About us:
Nokosphere is a network of independent journalists from Europe and around the world.
We work across borders, disciplines, and beats to explore how political, economic, and social systems influence everyday life.
Our reporting combines original research, cross-border collaboration, and contextual analysis, with a focus on stories that are often fragmented or overlooked.
Our journalism is based on publicly accessible information, documents, and records, as well as on interviews with witnesses and sources our journalists have spoken to directly. We do not rely on undisclosed data sources or anonymous automated systems to generate factual claims.
In addition to traditional reporting methods, Nokosphere sometimes uses digital tools, including AI-based tools, for visual illustration, design, translation, or explanatory formats. These tools are not used to replace factual reporting or journalistic judgment.

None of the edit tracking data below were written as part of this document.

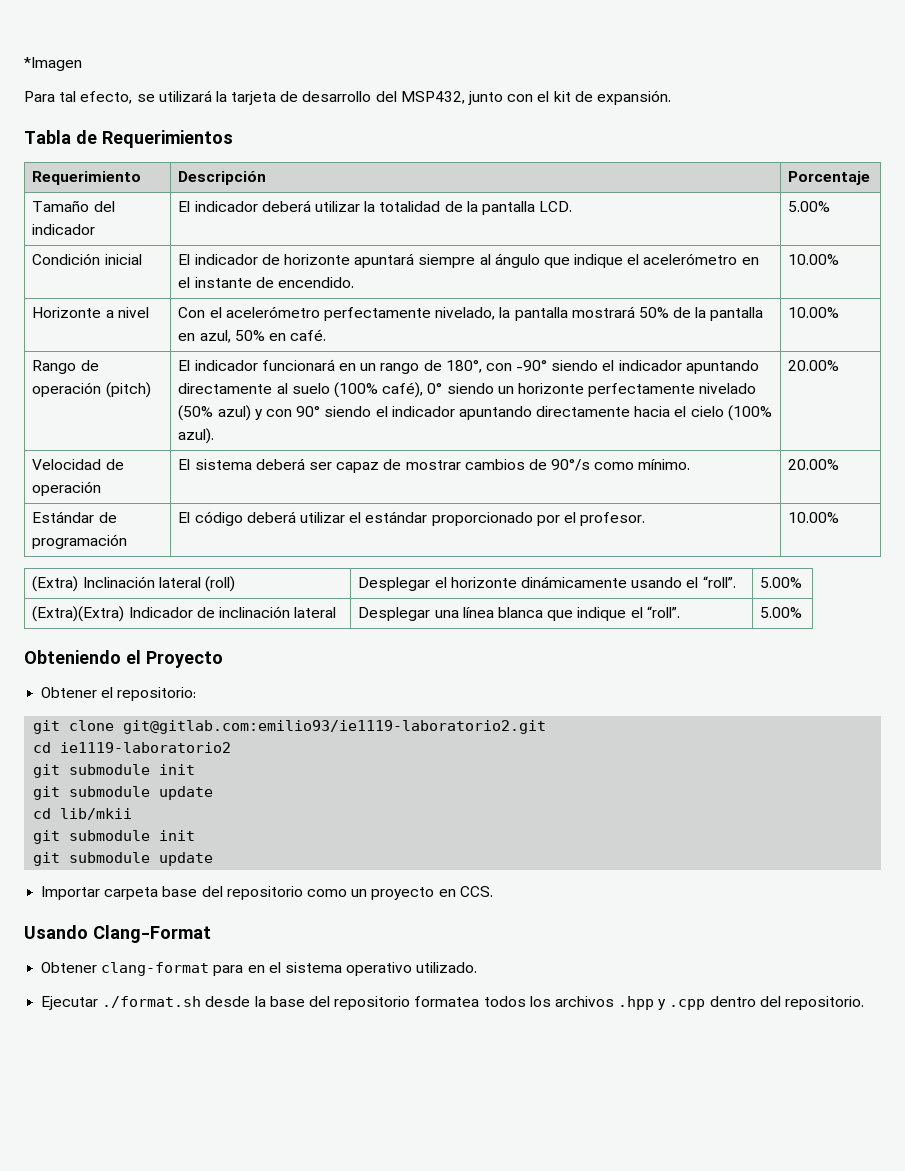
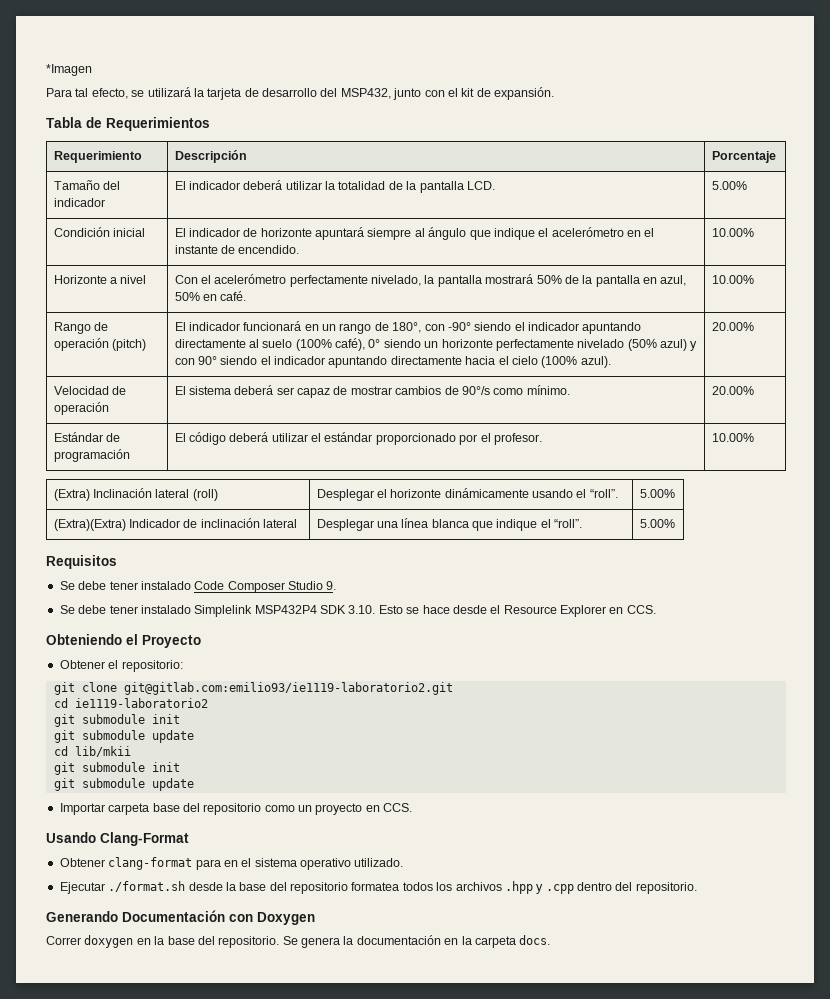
+ Requisitos
+ Se debe tener instalado Code Composer Studio 9.
+ Se debe tener instalado Simplelink MSP432P4 SDK 3.10. Esto se hace desde el Resource Explorer en CCS.
+ Generando Documentación con Doxygen
+ Correr doxygen en la base del repositorio. Se genera la documentación en la carpeta docs.

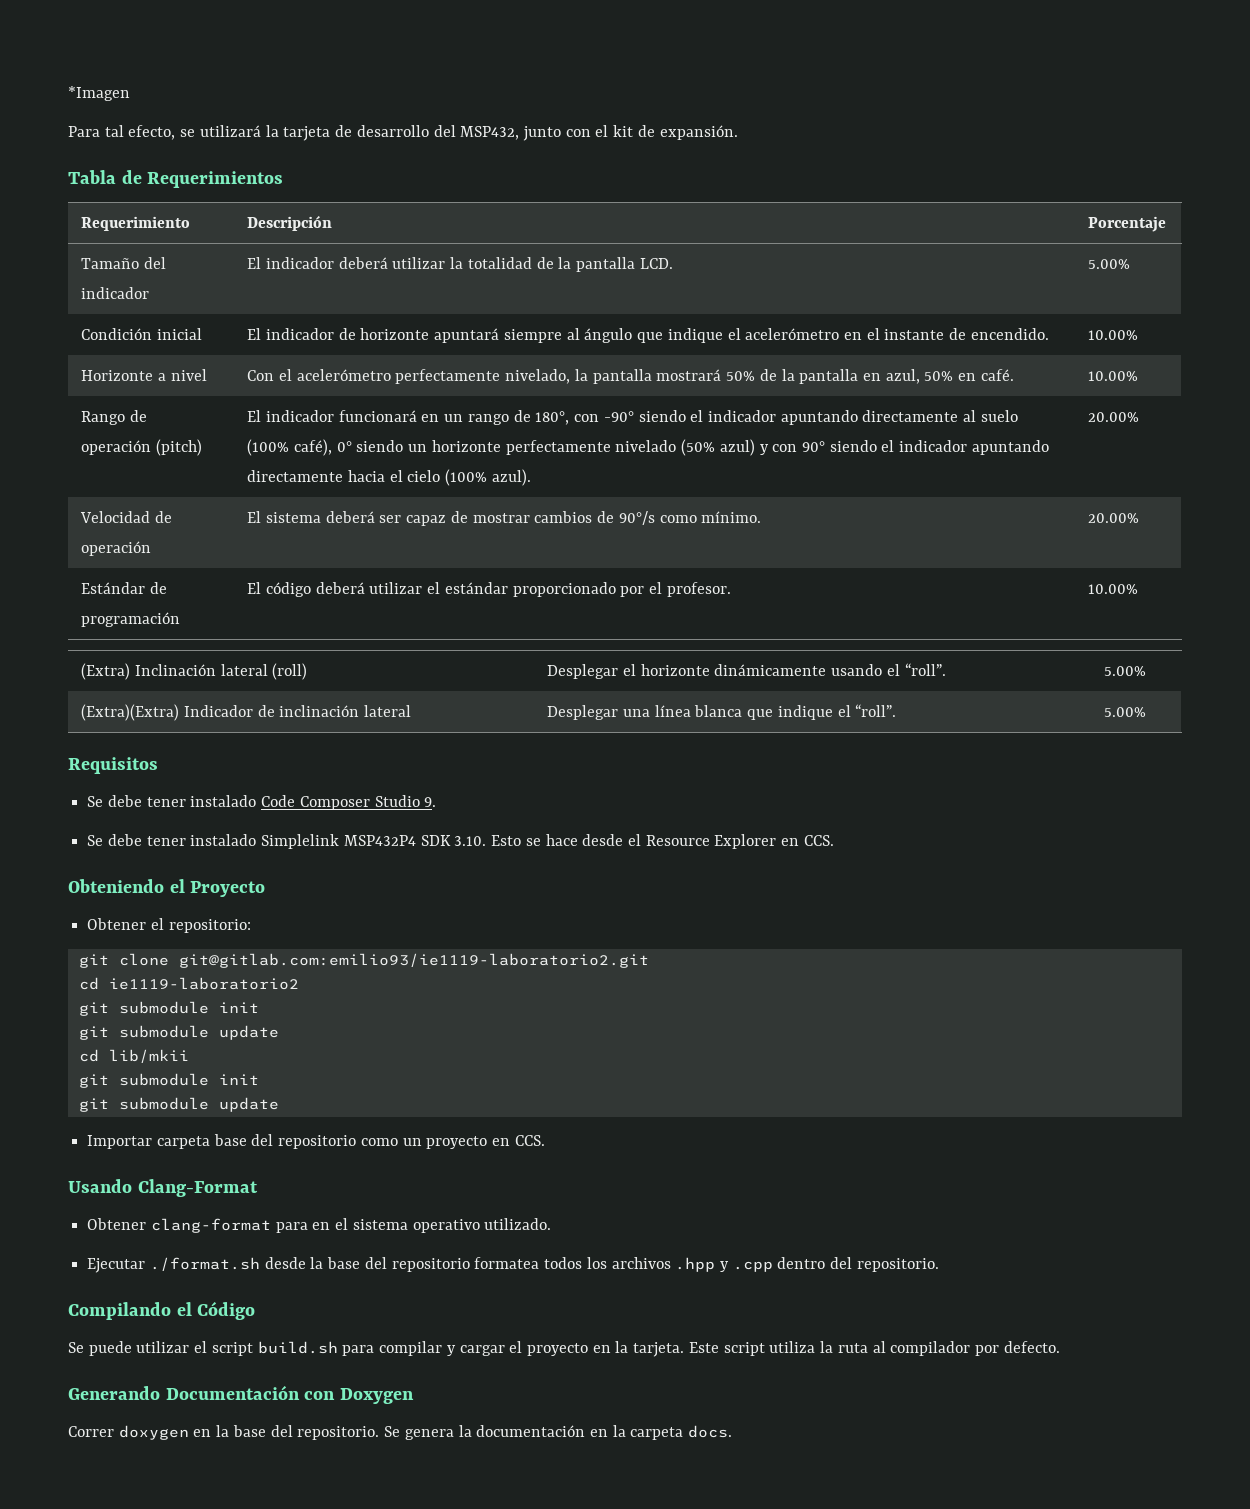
+ Compilando el Código
+ Se puede utilizar el script build.sh para compilar y cargar el proyecto en la tarjeta. Este script utiliza la ruta al compilador por defecto.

Nokosphere operates independently of parties, corporations, and interest groups. Editorial decisions are made autonomously and guided by journalistic standards of accuracy, fairness, and accountability.
Our work spans investigative reporting, analysis, and explanatory journalism. We value depth, context and transparency.
Nokosphere is built on collaboration between journalists, researchers, and contributors and on the belief that complex realities require careful, responsible reporting.
Editorial:
In an attention-driven media environment, journalism often faces pressure to publish quickly. Speed has its place, but it also carries trade-offs. When immediacy dominates, context can suffer, uncertainty may be reduced to certainty too early, and complex issues risk being presented too narrowly.
At Nokosphere, we place particular value on transparency — about sources, methods, limitations, and unresolved questions. Not every story reaches a clear conclusion, and not every investigation produces definitive answers. Responsible reporting means being open about what is known, what remains unclear, and why certain questions cannot yet be answered.
This approach may result in fewer definitive statements, but it allows for greater accuracy and nuance.
Editorial independence involves more than resisting external influence. It also requires restraint in interpretation and care in presentation. Journalism’s role is not to simplify reality at all costs, but to examine it carefully and in context.
This is the standard we aim to apply to our work and the perspective we bring to public debate.